Quantum computing isn’t yet far enough along that it could have helped curb the spread of this coronavirus outbreak. But this emerging field of computing will almost certainly help scientists and researchers confront future crises.
“Can we compress the rate at which we discover, for example, a treatment or an approach to this?” asks Dario Gil, the director of IBM Research. “The goal is to do everything that we are doing today in terms of discovery of materials, chemistry, things like that, (in) factors of 10 times better, 100 times better,”
And that, he says, “could be game-changing.”

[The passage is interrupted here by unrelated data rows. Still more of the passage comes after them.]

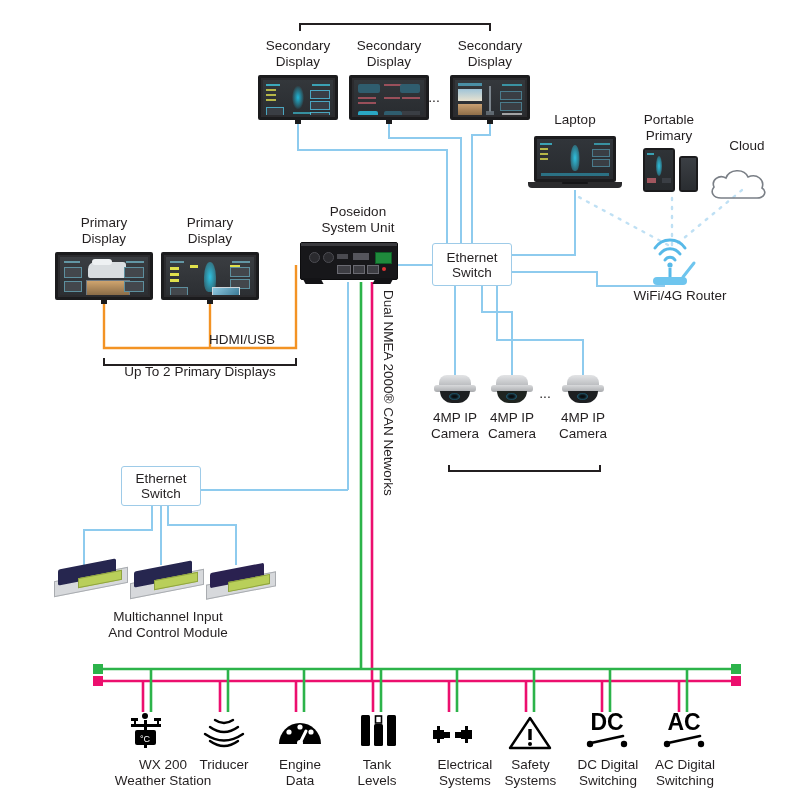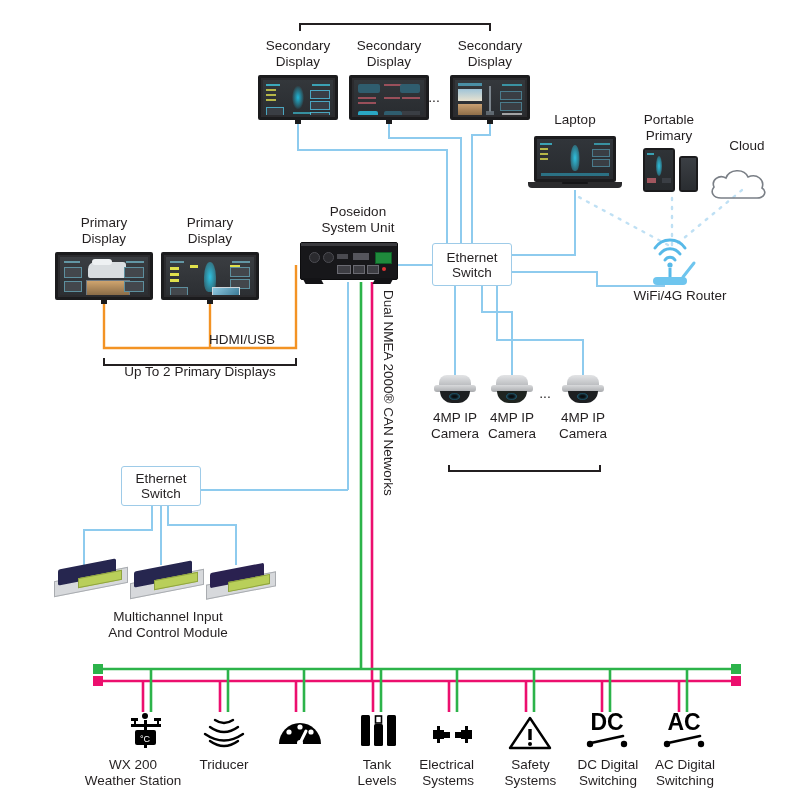--- a/index.html
+++ b/index.html
@@ -372,21 +372,21 @@
       <rect x="8" y="12" width="30" height="3"></rect>
       <path d="M8,6 L15,6 L15,9 L8,9 Z"></path>
         <rect x="11" y="8" width="2" height="6"></rect>
       <path d="M31,6 L38,6 L38,9 L31,9 Z"></path>
         <rect x="34" y="8" width="2" height="6"></rect>
       <circle cx="22" cy="4" r="3"></circle>
       <rect x="12" y="18" width="21" height="15" rx="2"></rect>
     </g>
     <text x="22" y="30" font-family="Liberation Sans, sans-serif" font-size="9" fill="#fff" text-anchor="middle">°C</text>
   </svg>
-  <div class="lbl" style="left:68px;top:757px;width:130px;">
+  <div class="lbl" style="left:98px;top:757px;width:130px;">
     <span>WX 200</span><br>
     <span>Weather Station</span>
   </div>
 
   <svg width="54" height="40" style="left:197px;top:714px;">
     <g fill="none" stroke="#000" stroke-width="2.4" stroke-linecap="round">
       <path d="M18,6 Q27,12 36,6"></path>
       <path d="M13,13 Q27,23 41,13"></path>
       <path d="M8,20 Q27,33 46,20"></path>
       <path d="M13,27 Q27,37 41,27"></path>
@@ -397,20 +397,24 @@
   </div>
 
   <svg width="50" height="40" style="left:275px;top:714px;">
     <path d="M4,30 A21,21 0 1 1 46,30 Z" fill="#000"></path>
     <circle cx="14" cy="18" r="2.6" fill="#fff"></circle>
     <circle cx="25" cy="13" r="2.6" fill="#fff"></circle>
     <circle cx="36" cy="18" r="2.6" fill="#fff"></circle>
     <path d="M25,29 L31,17" stroke="#fff" stroke-width="3" stroke-linecap="round"></path>
     <circle cx="25" cy="29" r="3" fill="#fff"></circle>
   </svg>
+  <div class="lbl" style="left:255px;top:757px;width:90px;">
+    <span>Engine</span><br>
+    <span>Data</span>
+  </div>
 
   <svg width="46" height="40" style="left:356px;top:712px;">
     <g fill="#000">
       <rect x="5" y="3" width="9" height="31" rx="1.5"></rect>
       <rect x="18" y="12" width="9" height="22" rx="1.5"></rect>
       <rect x="31" y="3" width="9" height="31" rx="1.5"></rect>
     </g>
     <rect x="19.5" y="4" width="6" height="7" fill="none" stroke="#000" stroke-width="1.6"></rect>
   </svg>
   <div class="lbl" style="left:337px;top:757px;width:80px;">
@@ -419,21 +423,21 @@
   </div>
 
   <svg width="52" height="40" style="left:427px;top:718px;">
     <g fill="#000">
       <path d="M6,12 L10,12 L10,8 L13,8 L13,12 L17,12 L17,21 L13,21 L13,25 L10,25 L10,21 L6,21 Z"></path>
       <rect x="17" y="14" width="6" height="6"></rect>
       <path d="M45,12 L41,12 L41,8 L38,8 L38,12 L34,12 L34,21 L38,21 L38,25 L41,25 L41,21 L45,21 Z"></path>
       <rect x="28" y="14" width="6" height="6"></rect>
     </g>
   </svg>
-  <div class="lbl" style="left:384px;top:757px;width:90px;text-align:right;">
+  <div class="lbl" style="left:420px;top:757px;width:90px;">
     <span>Electrical</span><br>
     <span>Systems</span>
   </div>
 
   <svg width="48" height="40" style="left:507px;top:714px;">
     <path d="M23,4 L43,34 L3,34 Z" fill="none" stroke="#000" stroke-width="2.4" stroke-linejoin="round"></path>
     <rect x="21.3" y="15" width="3.4" height="11" fill="#000"></rect>
     <circle cx="23" cy="30" r="2" fill="#000"></circle>
   </svg>
   <div class="lbl" style="left:488px;top:757px;width:85px;">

Quantum computing is the next big thing in computing, and it promises exponential advances in artificial intelligence and machine learning through the next decade and beyond, leading to potential breakthroughs in healthcare and pharmaceuticals, fertilizers, battery power, and financial services.
For a consumer with a retirement fund, “quantum computers over the next 10 to 15 years … may help you make better personal financial decisions through the calculations that your broker is doing,” says Bob Sutor, an IBM Research vice president tasked with driving the quantum computing ecosystem.
IBM, with 15 deployed quantum systems, is at the forefront of quantum computing. USA TODAY recently got to tour a quantum lab in Yorktown Heights, New York.
But Google, Amazon, Intel, Microsoft and Honeywell are among other tech stalwarts working in the field, as are several venture-backed global startups.